Instructions for the task
Once you find a line containing the word "server" in the entries below, copy it.

Edit tracking data
Segment Open
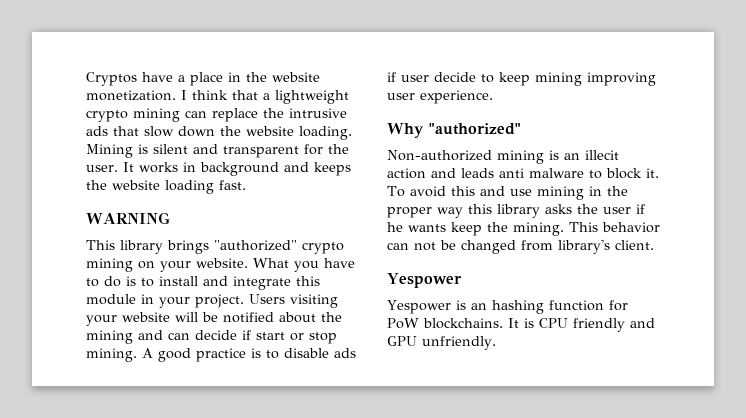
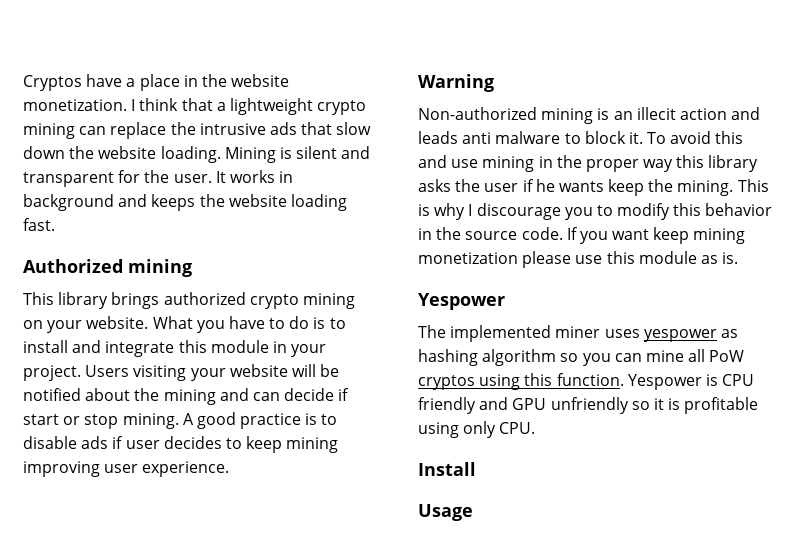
[86,212,170,224] WARNING -> [23,259,192,277] Authorized mining
[214,240,297,251] "authorized" -> [163,292,246,305] authorized
[434,72,476,82] decide -> [163,436,222,449] decides
[387,123,521,138] Why "authorized" -> [418,74,494,92] Warning
[602,222,660,233] [387,239,654,254] [387,273,462,288] [387,300,628,314] [387,318,655,332] [387,336,496,350] behavior can not be changed from library's client. // Yespower // Yespower is an hashing function for PoW blockchains. It is CPU friendly and GPU unfriendly. -> [418,203,773,220] [418,227,746,244] [418,251,739,268] [418,293,505,310] [418,325,738,342] [418,349,745,366] [418,373,755,390] [418,397,759,414] [418,421,536,438] [418,462,476,476] [418,504,473,521] is why I discourage you to modify this behavior in the source code. If you want keep mining monetization please use this module as is. // Yespower // The implemented miner uses yespower as hashing algorithm so you can mine all PoW cryptos using this function. Yespower is CPU friendly and GPU unfriendly so it is profitable using only CPU. // Install // Usage

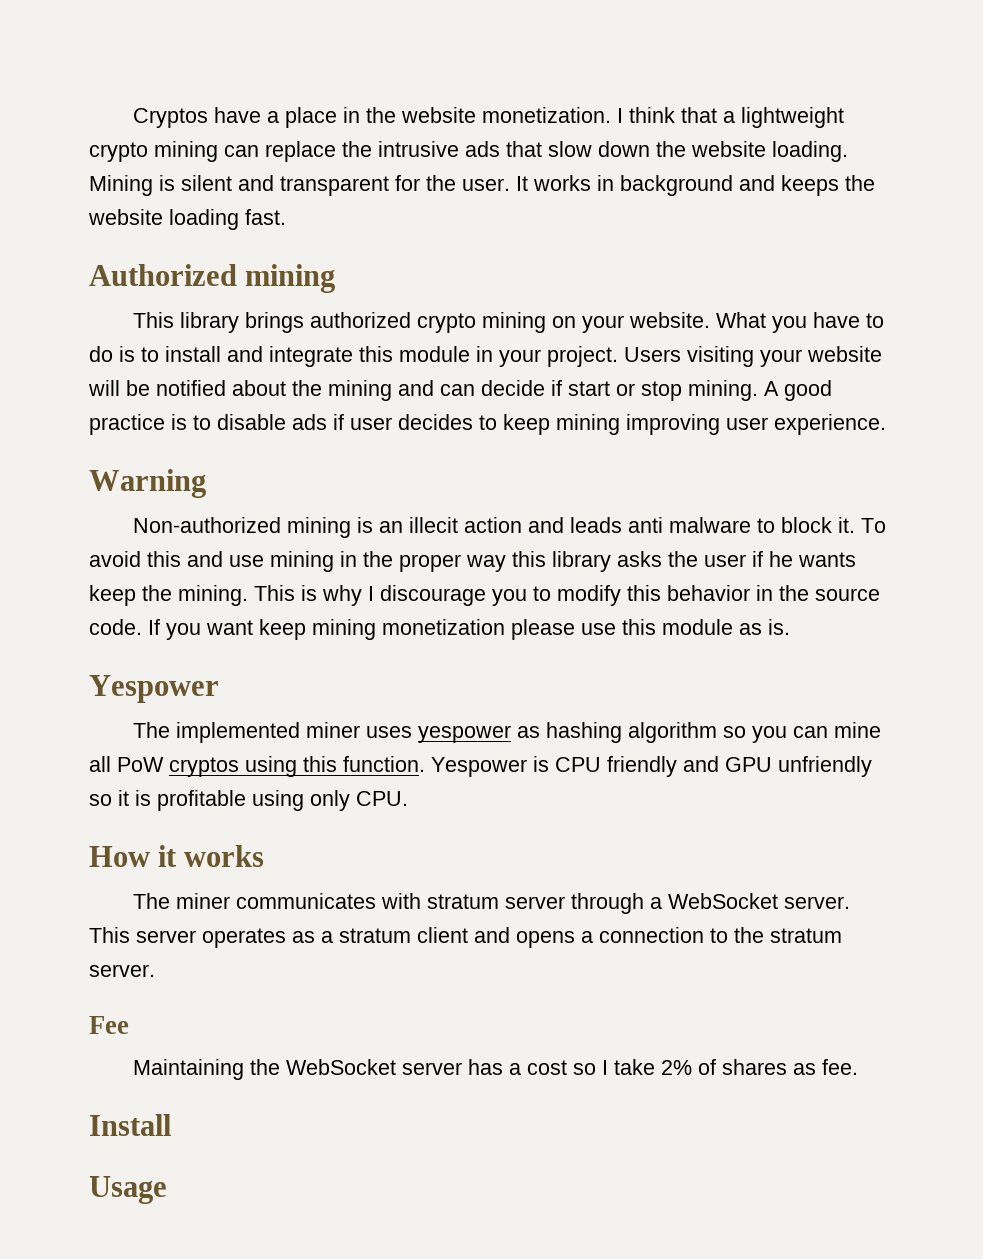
(536, 428) none -> [89,845,265,867] [133,893,851,914] [89,927,842,948] [89,964,155,977] [89,1016,129,1034] [133,1059,859,1080] // How it works // The miner communicates with stratum server through a WebSocket server. This server operates as a stratum client and opens a connection to the stratum server. // Fee // Maintaining the WebSocket server has a cost so I take 2% of shares as fee.

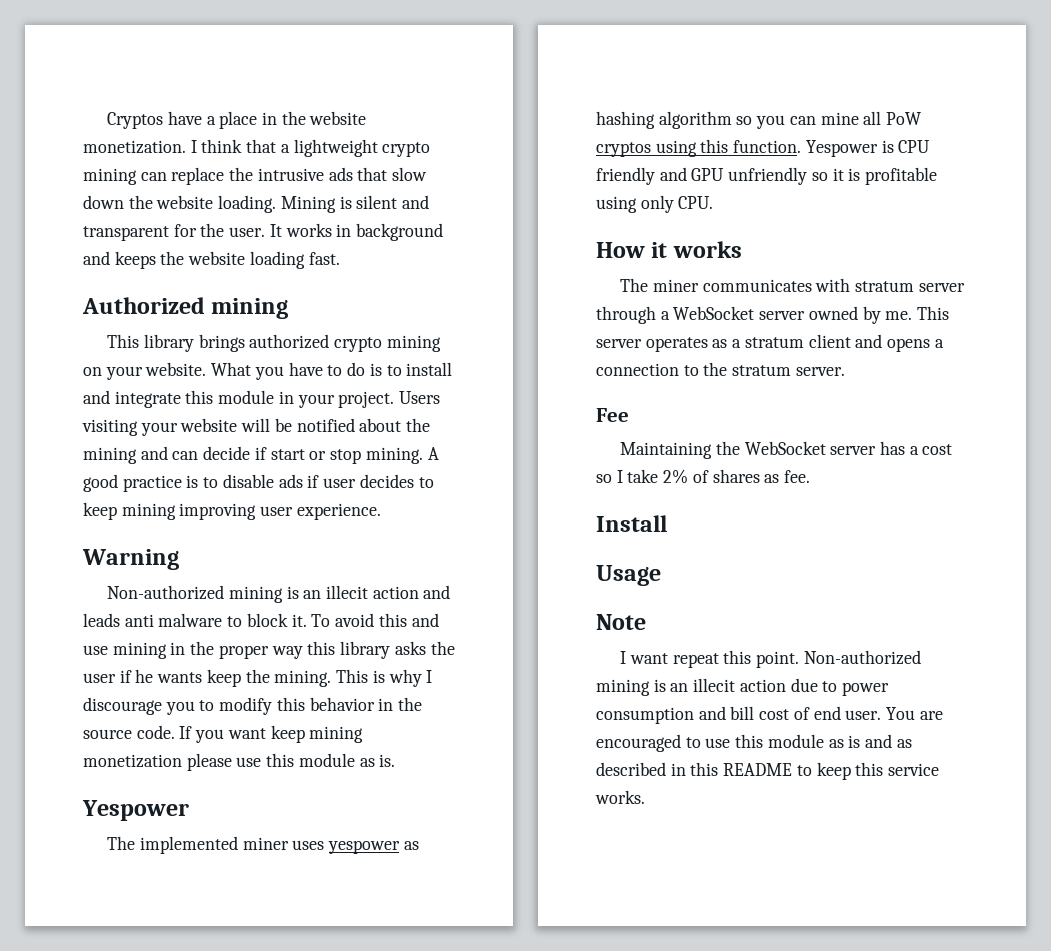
[784,896,851,909] server. -> [759,306,913,324] server owned by me.
(167, 1190) none -> [596,614,646,630] [620,650,921,668] [596,678,890,696] [596,706,943,724] [596,734,912,752] [596,762,940,780] [595,790,645,804] // Note // I want repeat this point. Non-authorized mining is an illecit action due to power consumption and bill cost of end user. You are encouraged to use this module as is and as described in this README to keep this service works.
Segment Closed
Output of the exercise
(536, 428) none -> [89,845,265,867] [133,893,851,914] [89,927,842,948] [89,964,155,977] [89,1016,129,1034] [133,1059,859,1080] // How it works // The miner communicates with stratum server through a WebSocket server. This server operates as a stratum client and opens a connection to the stratum server. // Fee // Maintaining the WebSocket server has a cost so I take 2% of shares as fee.
[784,896,851,909] server. -> [759,306,913,324] server owned by me.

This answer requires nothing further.